Set down exactly the lines below, starting at the one that contains "[469,312,525,330] [Note] ->" and ending at the one that contains "[150,130,179,142] bot ->", with both of those lines included and nothing else.

◆ Entries provided
━━━━━━

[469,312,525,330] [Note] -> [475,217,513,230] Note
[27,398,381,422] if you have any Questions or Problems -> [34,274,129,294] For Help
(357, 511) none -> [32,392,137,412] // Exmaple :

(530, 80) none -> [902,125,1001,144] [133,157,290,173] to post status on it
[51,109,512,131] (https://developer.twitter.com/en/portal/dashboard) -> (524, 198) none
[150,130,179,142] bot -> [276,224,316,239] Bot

━━━━━━

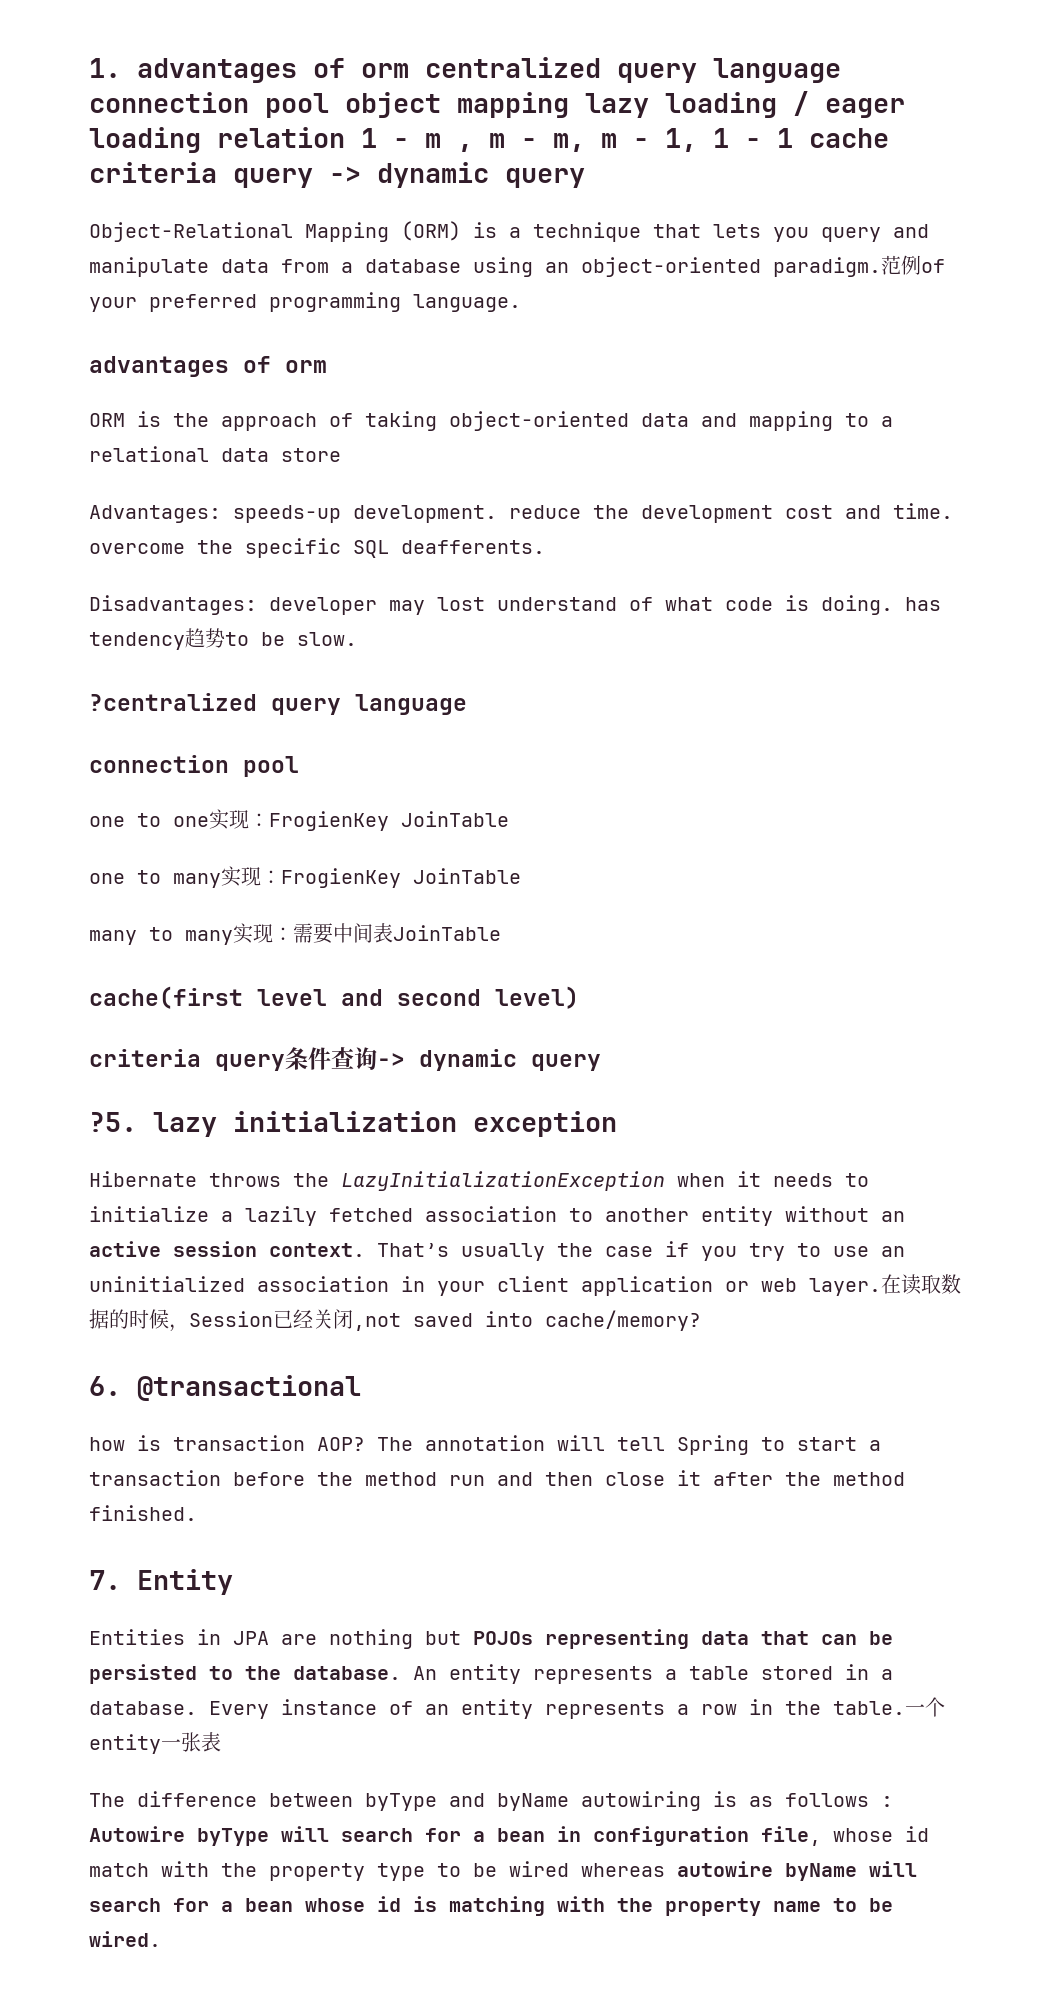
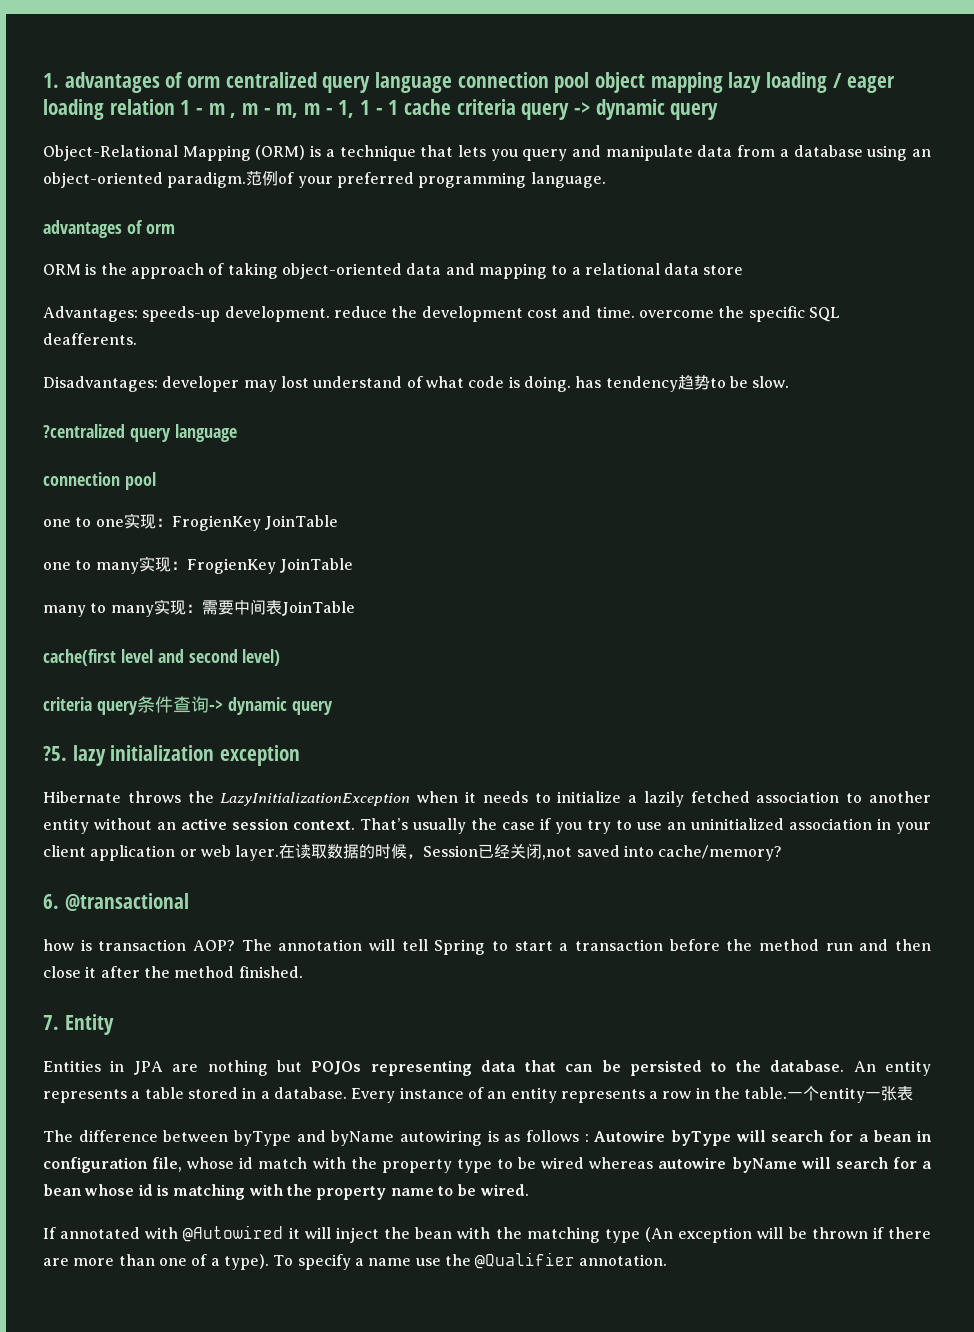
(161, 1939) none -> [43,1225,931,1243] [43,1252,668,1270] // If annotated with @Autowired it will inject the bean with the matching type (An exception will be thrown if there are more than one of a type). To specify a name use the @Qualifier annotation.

━━━━━━

◆ Solution to this task
[469,312,525,330] [Note] -> [475,217,513,230] Note
[27,398,381,422] if you have any Questions or Problems -> [34,274,129,294] For Help
(357, 511) none -> [32,392,137,412] // Exmaple :

(530, 80) none -> [902,125,1001,144] [133,157,290,173] to post status on it
[51,109,512,131] (https://developer.twitter.com/en/portal/dashboard) -> (524, 198) none
[150,130,179,142] bot -> [276,224,316,239] Bot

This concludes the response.